The difference is consistent, however, with Iraq's pre-sanctions patterns of domestic consumption. Between 1987 and 1990, Iraq consumed on average 173 million barrels of oil per year. Whether domestic consumption has substantially declined is far from clear. Industrial recession certainly would have lead to lower demand for power, and thus for fuel oil. Similarly, with massive declines in income the demand for oil by motorists and other consumers ought also to have reduced. But the prices of petroleum products have declined dramatically, so that petrol is now virtually free in Iraq. This is one commodity for which prices have fallen. Petrol now costs 1.5 Dinars per litre, or the equivalent of 0.15 cents at the May 1996 exchange rate. This reduction in price is likely to have counteracted somewhat the effects of low incomes and low demand from industry. It is possible, of course, that actual output is substantially higher than OPEC estimates. It is interesting to note, however, that Iraqi government figure for oil production in 1993 and 1994 were over 30 per cent higher than OPEC estimates. This would not be consistent with a government which is trying to conceal the level of output.
It is useful to consider the implications of the most extreme case of leakage from the sanctions regime. If we take the higher figure supplied by the government of Iraq, the country's total output in 1994 would have been around 270 million barrels compared to the OPEC estimates, using secondary industry sources, of 208 million barrels. Even under the extreme assumption that this entire amount was exported, at the improbably high return to Iraq of $10 per barrel, total export revenue in 1994 would have been $2.7 billion. "Improbably high", because the average price of crude oil in 1994 was US $15.5 per barrel (IMF International Financial Statistics Yearbook 1995). It is highly unlikely that smuggled oil would fetch anything close to its market value. Iraq's return per barrel, after subtracting the cost of extraction is likely to have been lower than $10. In per capita terms this would have been the equivalent of $150 per person. This is still lower than the value of imports per person of the three poorest Arab countries (see Table 2).

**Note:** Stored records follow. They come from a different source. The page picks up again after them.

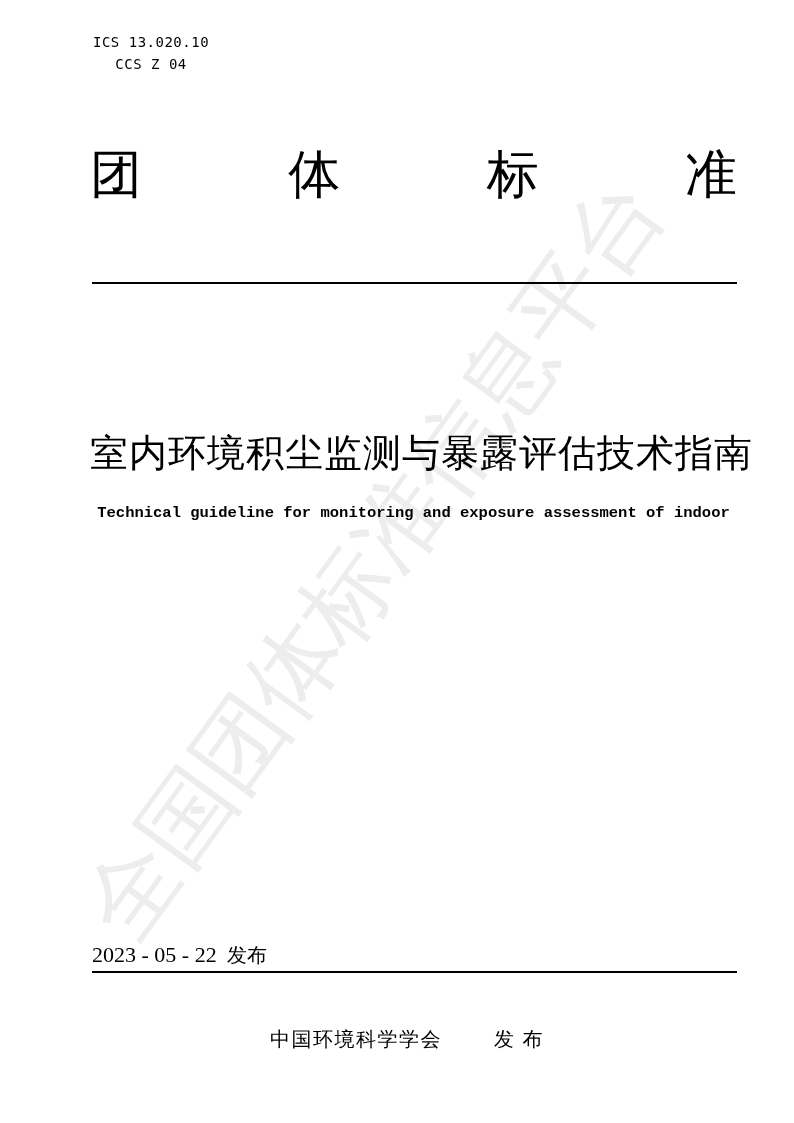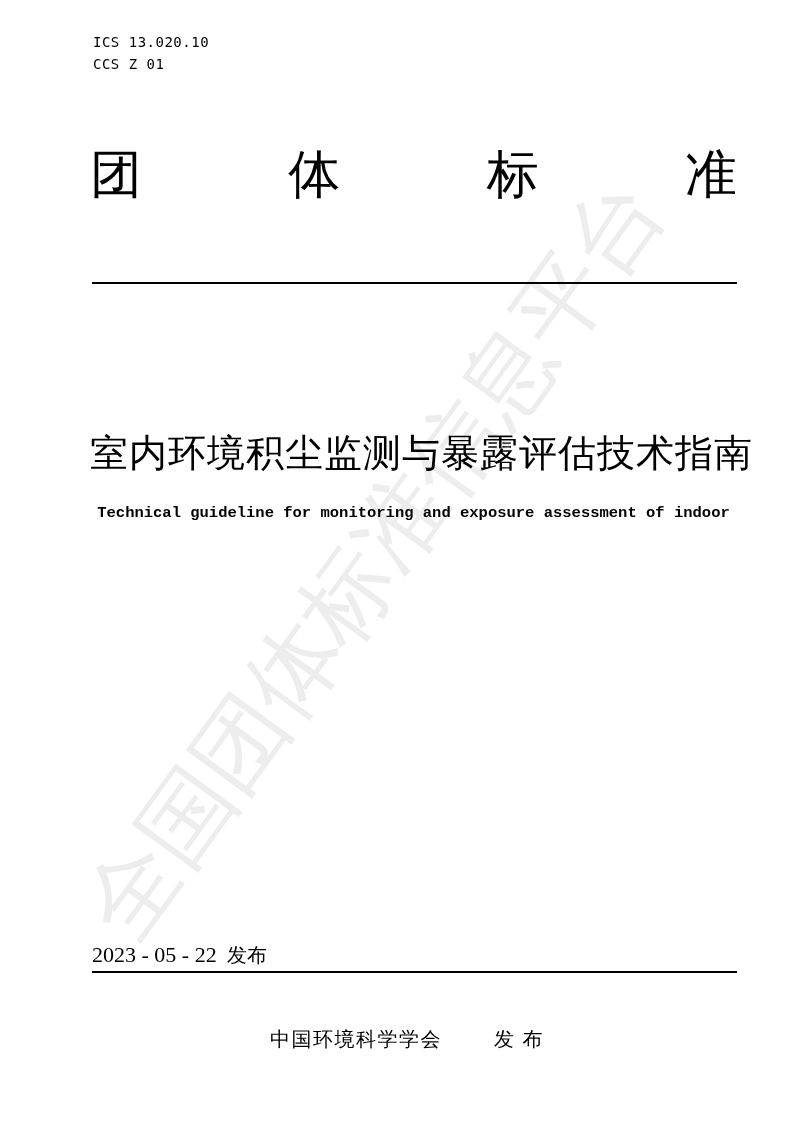"ICS 13.020.10" .meta { text-align: none -> center }
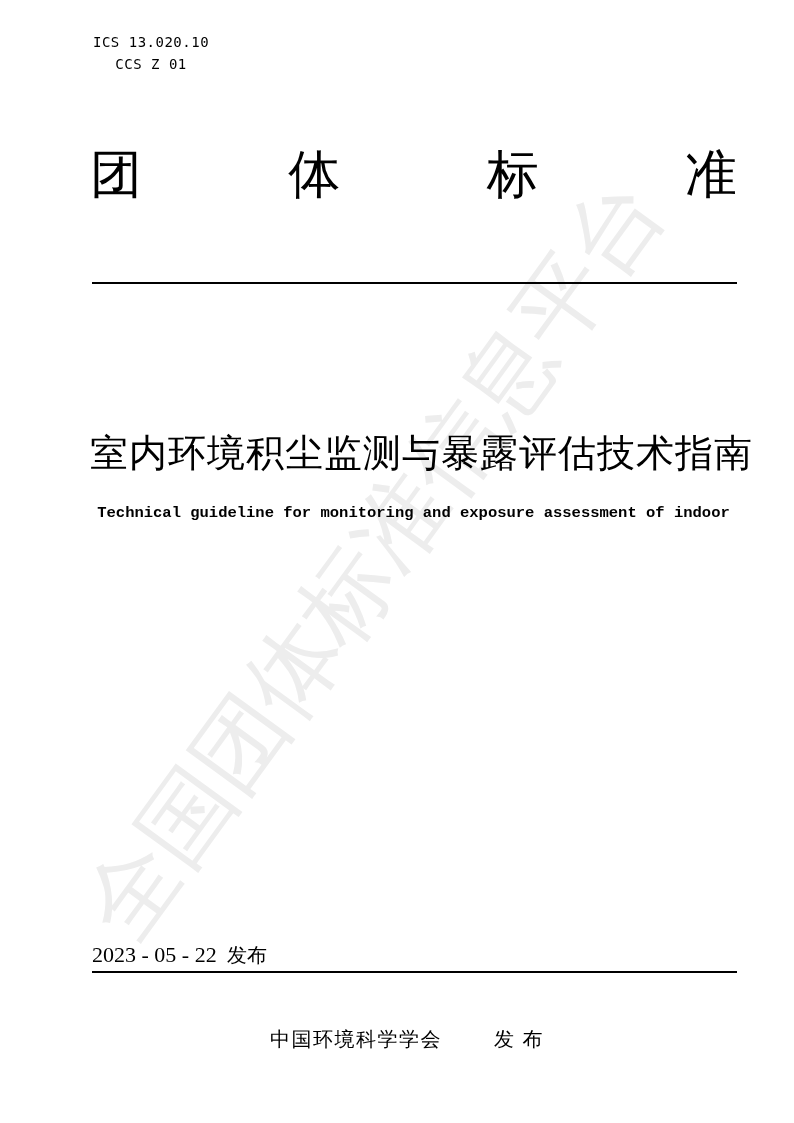"CCS Z 01" div { text: 01 -> 04 }
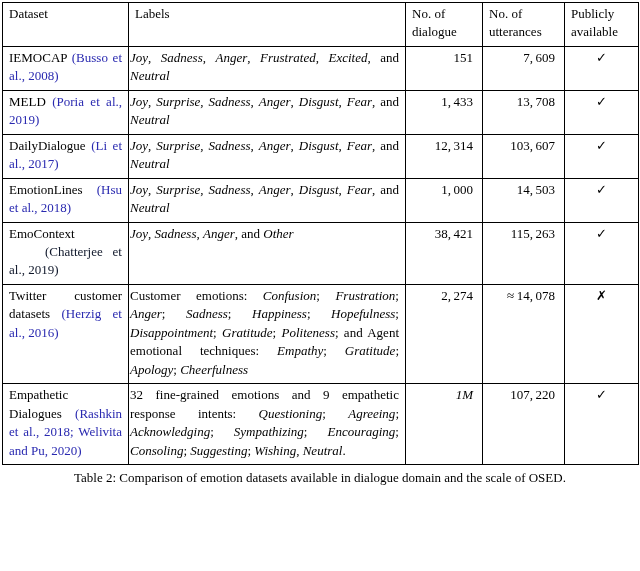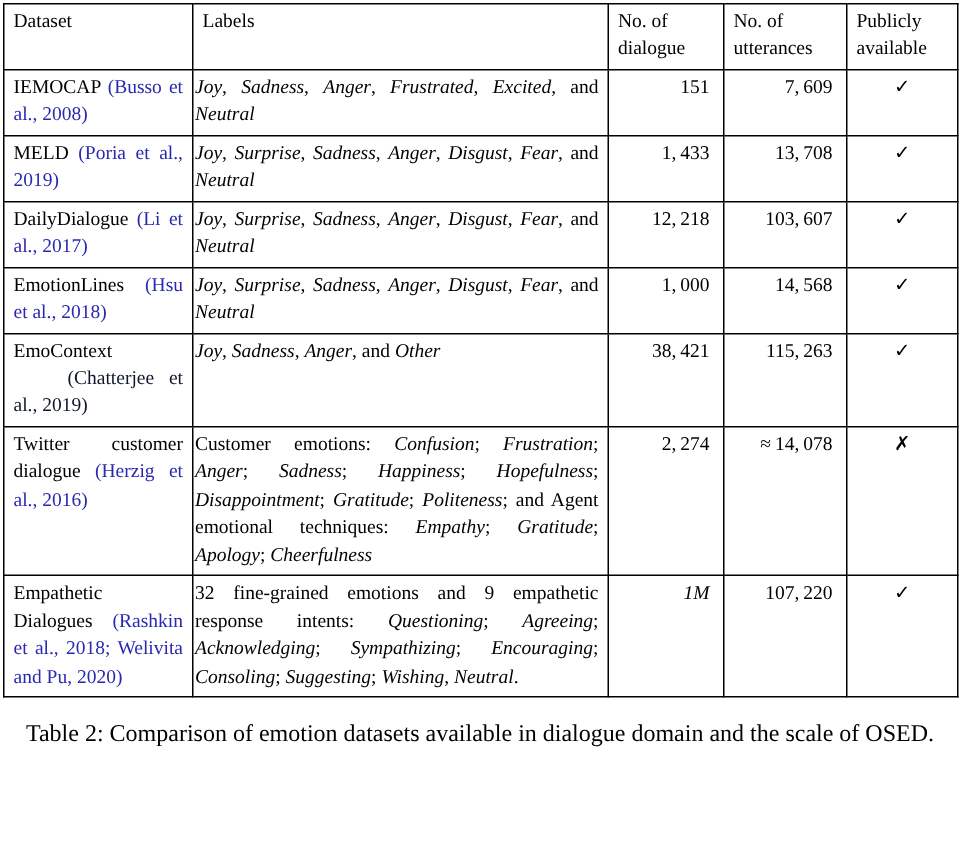"12, 218" td.cell { text: 218 -> 314 }
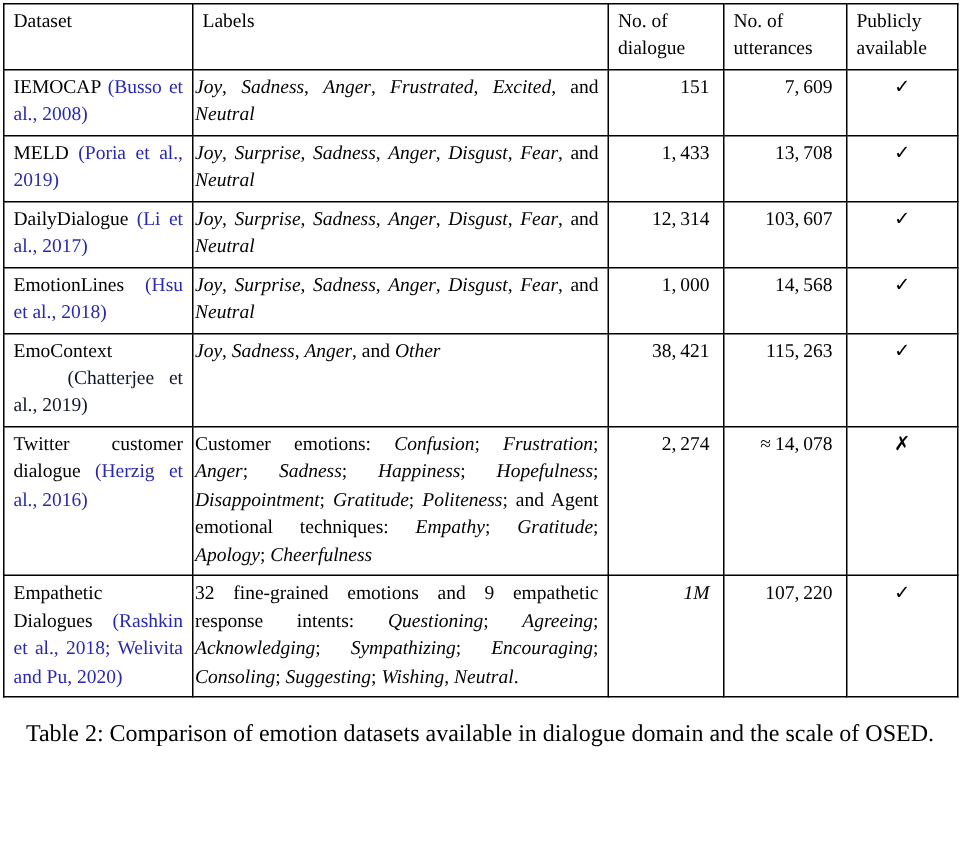"14, 568" td.cell { text: 568 -> 503 }
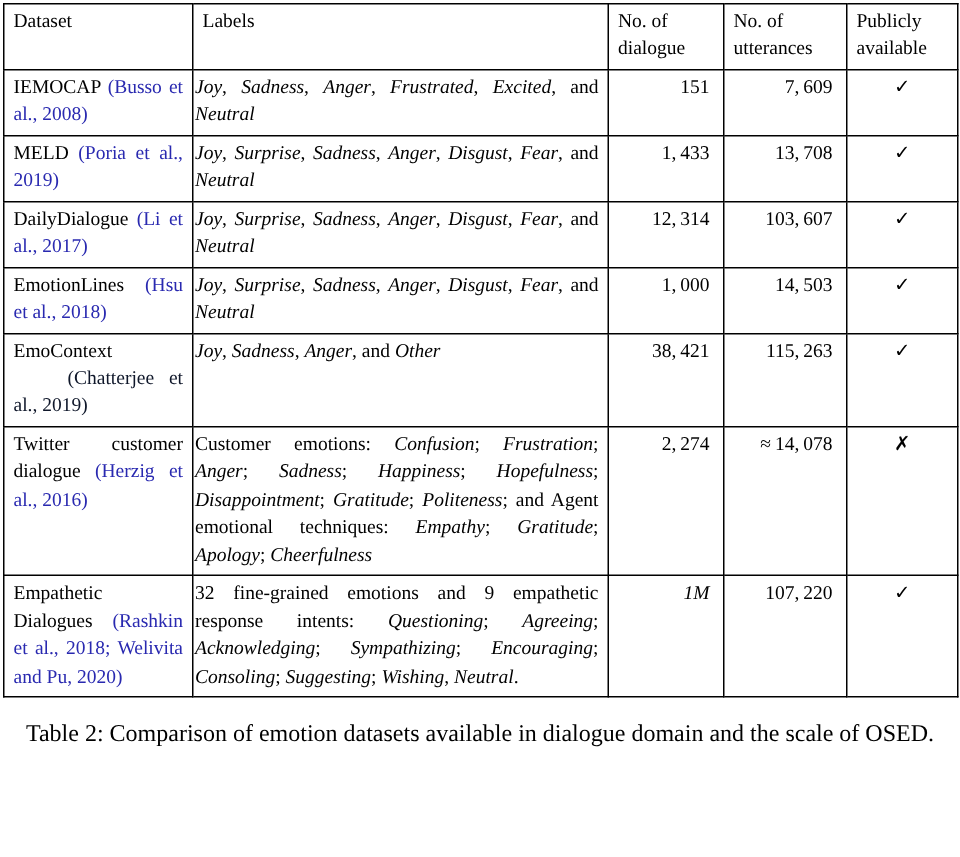"Twitter customer dialogue" span { text: dialogue -> datasets }
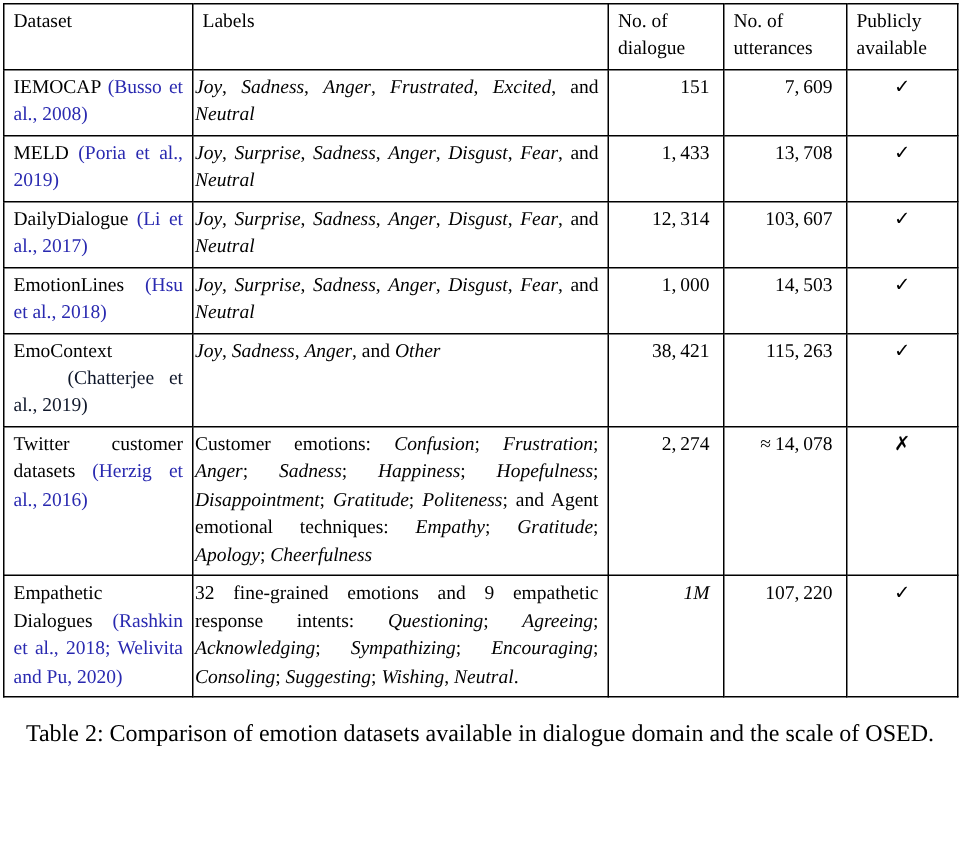"Table 2: Comparison of emotion" .caption { font-size: 16px -> 13px; margin-top: 16px -> 5px }
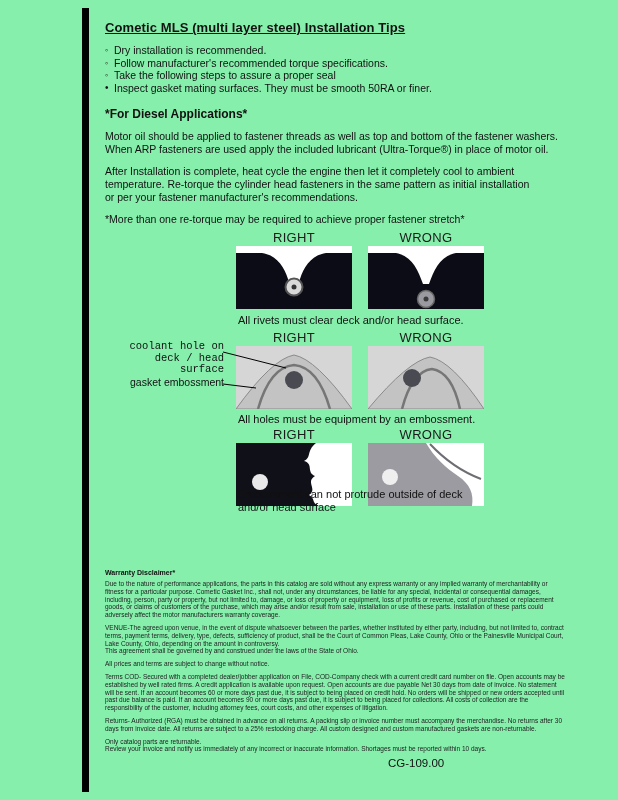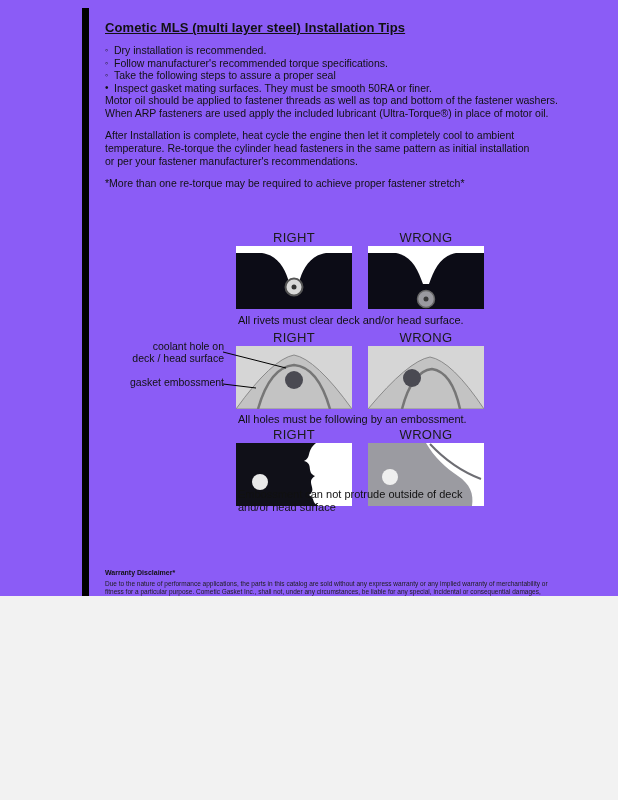"Cometic MLS (multi layer steel)" .page { background: #8b5cf6 -> #86efac; height: 596px -> 800px }
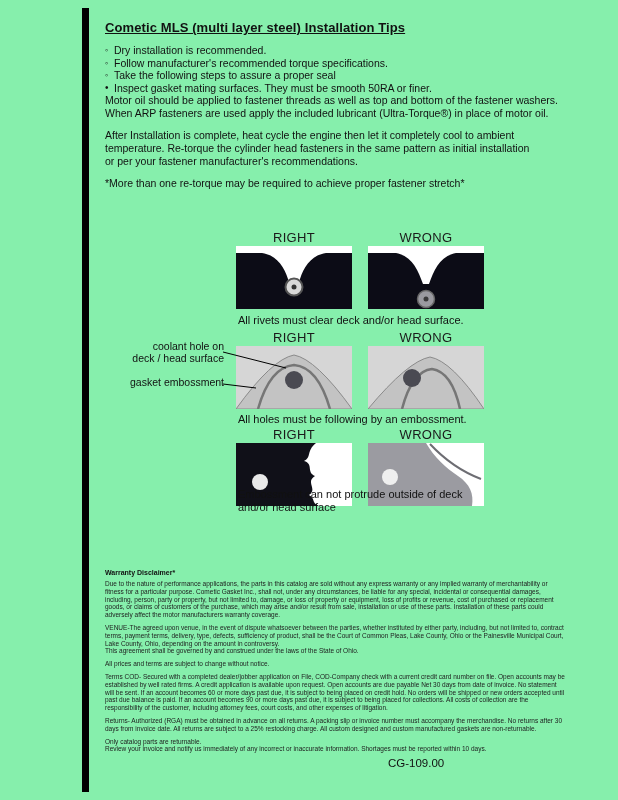"*For Diesel Applications*" div.diesel-heading { html: none -> <div>*For Diesel Applications*</div> }
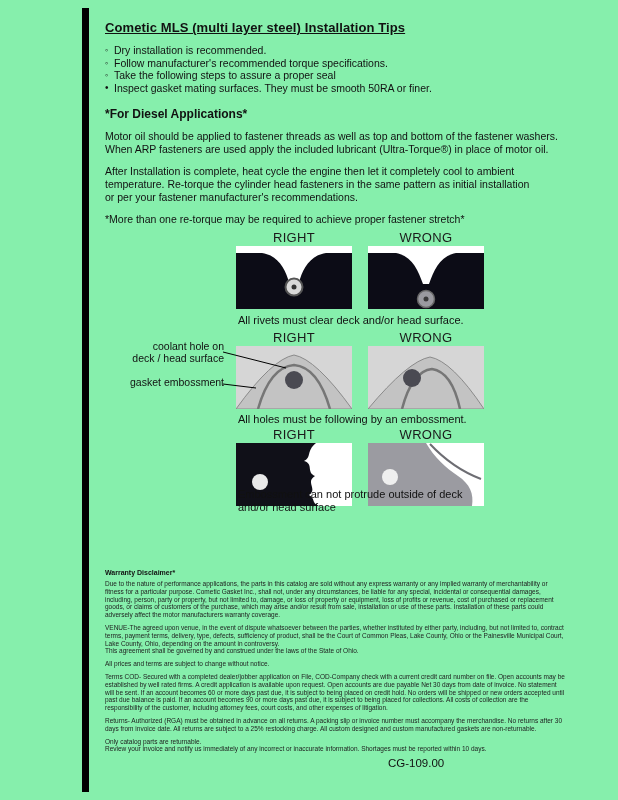"coolant hole on" div.callout { font-family: none -> Liberation Mono, monospace }
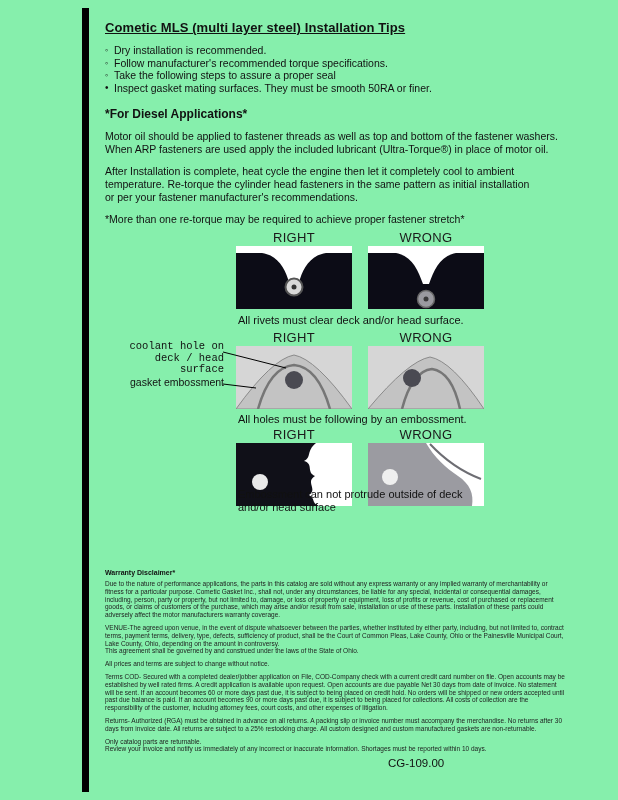"All holes must be following" div.dg-caption { text: following -> equipment }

There are severe limits to the amount of oil Iraq is able to export. Prior to the imposition of the sanction, the principal conduits for Iraqi oil exports were the pipeline from Turkey to the Mediterranean coast and the oil terminals in Basrah. Export from either of the two is easy to police and there is no evidence to suggest either have been used for exports. Exports through land route is the only possible option. The possible land routes are very limited. Three of the six states neighbouring Iraq, Saudi Arabia, Kuwait and Iran are large oil producers and the first two have been strong supporters of the sanctions, and the relations with Iran have been strained, if not absent. With the remain three states, Iraq has had no relation with Syria, which supported the military action against Iraq, and the relations with Turkey, which too supported the military action, have been minimal. The route through Jordan is the only possible channel for significant oil exports. All of Iraqi oil fields are far away from the Jordanian border and Iraqi oil exports to Jordan has to be transported over a distance of 600 to 700 kilometres [we should check the distance] by trucks. Supplying oil to Jordan for domestic consumption is a large logistic operation. Even if Iraq succeeds in transporting sufficient oil to Jordan, any significant re-export of oil through Jordan, which is not an oil producer, would be easily detected. In sum, some seepage of oil to neighbouring countries cannot be ruled out, significant breaches in the embargo on oil exports is technically infeasible.